» WHAT TO WORK ON
Below this line is the material. Write out only its lines from the one containing "uploadToDropbox(): Método usado" through the one containing "seleccionar se selecciona", both kept, exactly.

» INFORMATION
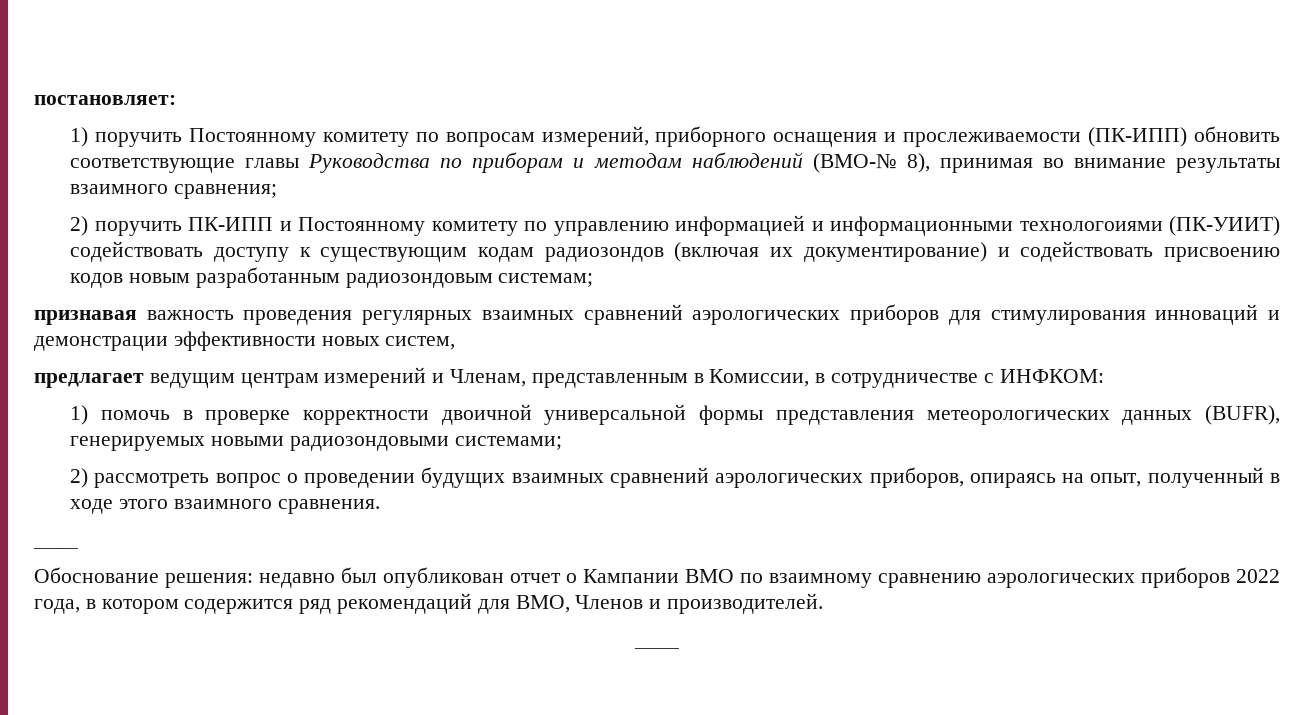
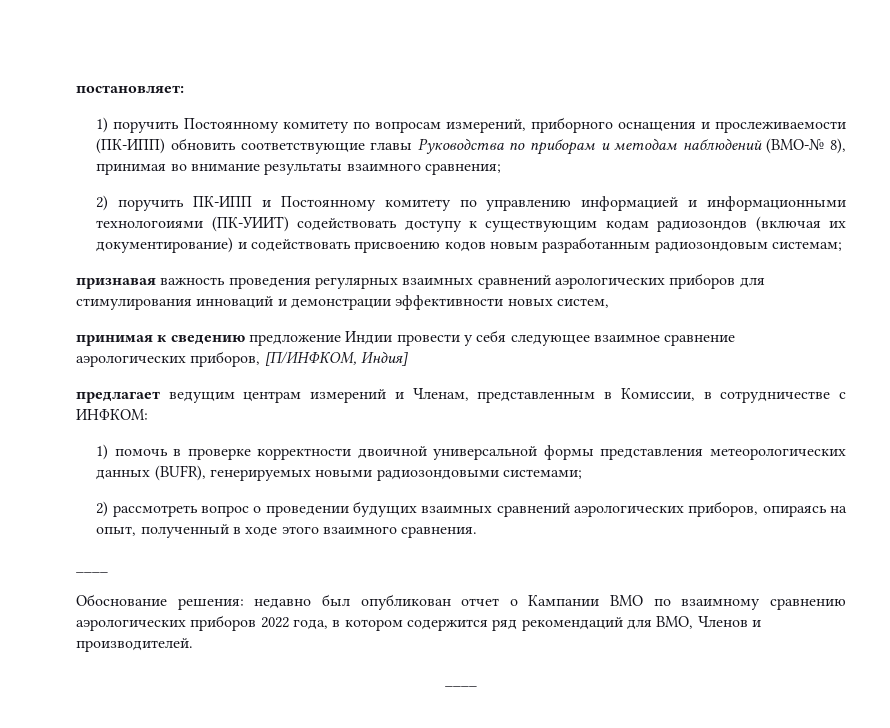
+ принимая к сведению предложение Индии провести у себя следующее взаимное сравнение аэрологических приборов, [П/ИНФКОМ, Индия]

...

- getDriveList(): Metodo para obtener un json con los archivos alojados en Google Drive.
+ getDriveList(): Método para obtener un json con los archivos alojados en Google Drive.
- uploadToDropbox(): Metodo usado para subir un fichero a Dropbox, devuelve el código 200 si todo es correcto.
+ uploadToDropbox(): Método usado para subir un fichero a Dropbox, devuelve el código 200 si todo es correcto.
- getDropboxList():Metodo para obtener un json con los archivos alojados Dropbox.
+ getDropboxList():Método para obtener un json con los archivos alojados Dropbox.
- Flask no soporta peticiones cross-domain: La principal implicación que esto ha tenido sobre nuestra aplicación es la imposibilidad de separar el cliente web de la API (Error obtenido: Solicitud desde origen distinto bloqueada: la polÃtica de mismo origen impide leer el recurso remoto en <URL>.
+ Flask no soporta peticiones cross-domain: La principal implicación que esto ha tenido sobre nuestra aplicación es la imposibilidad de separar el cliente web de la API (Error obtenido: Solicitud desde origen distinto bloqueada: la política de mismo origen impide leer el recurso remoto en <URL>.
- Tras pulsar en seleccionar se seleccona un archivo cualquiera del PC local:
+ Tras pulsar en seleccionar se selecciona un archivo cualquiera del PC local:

» WRITTEN ANSWER
+ uploadToDropbox(): Método usado para subir un fichero a Dropbox, devuelve el código 200 si todo es correcto.
- getDropboxList():Metodo para obtener un json con los archivos alojados Dropbox.
+ getDropboxList():Método para obtener un json con los archivos alojados Dropbox.
- Flask no soporta peticiones cross-domain: La principal implicación que esto ha tenido sobre nuestra aplicación es la imposibilidad de separar el cliente web de la API (Error obtenido: Solicitud desde origen distinto bloqueada: la polÃtica de mismo origen impide leer el recurso remoto en <URL>.
+ Flask no soporta peticiones cross-domain: La principal implicación que esto ha tenido sobre nuestra aplicación es la imposibilidad de separar el cliente web de la API (Error obtenido: Solicitud desde origen distinto bloqueada: la política de mismo origen impide leer el recurso remoto en <URL>.
- Tras pulsar en seleccionar se seleccona un archivo cualquiera del PC local:
+ Tras pulsar en seleccionar se selecciona un archivo cualquiera del PC local:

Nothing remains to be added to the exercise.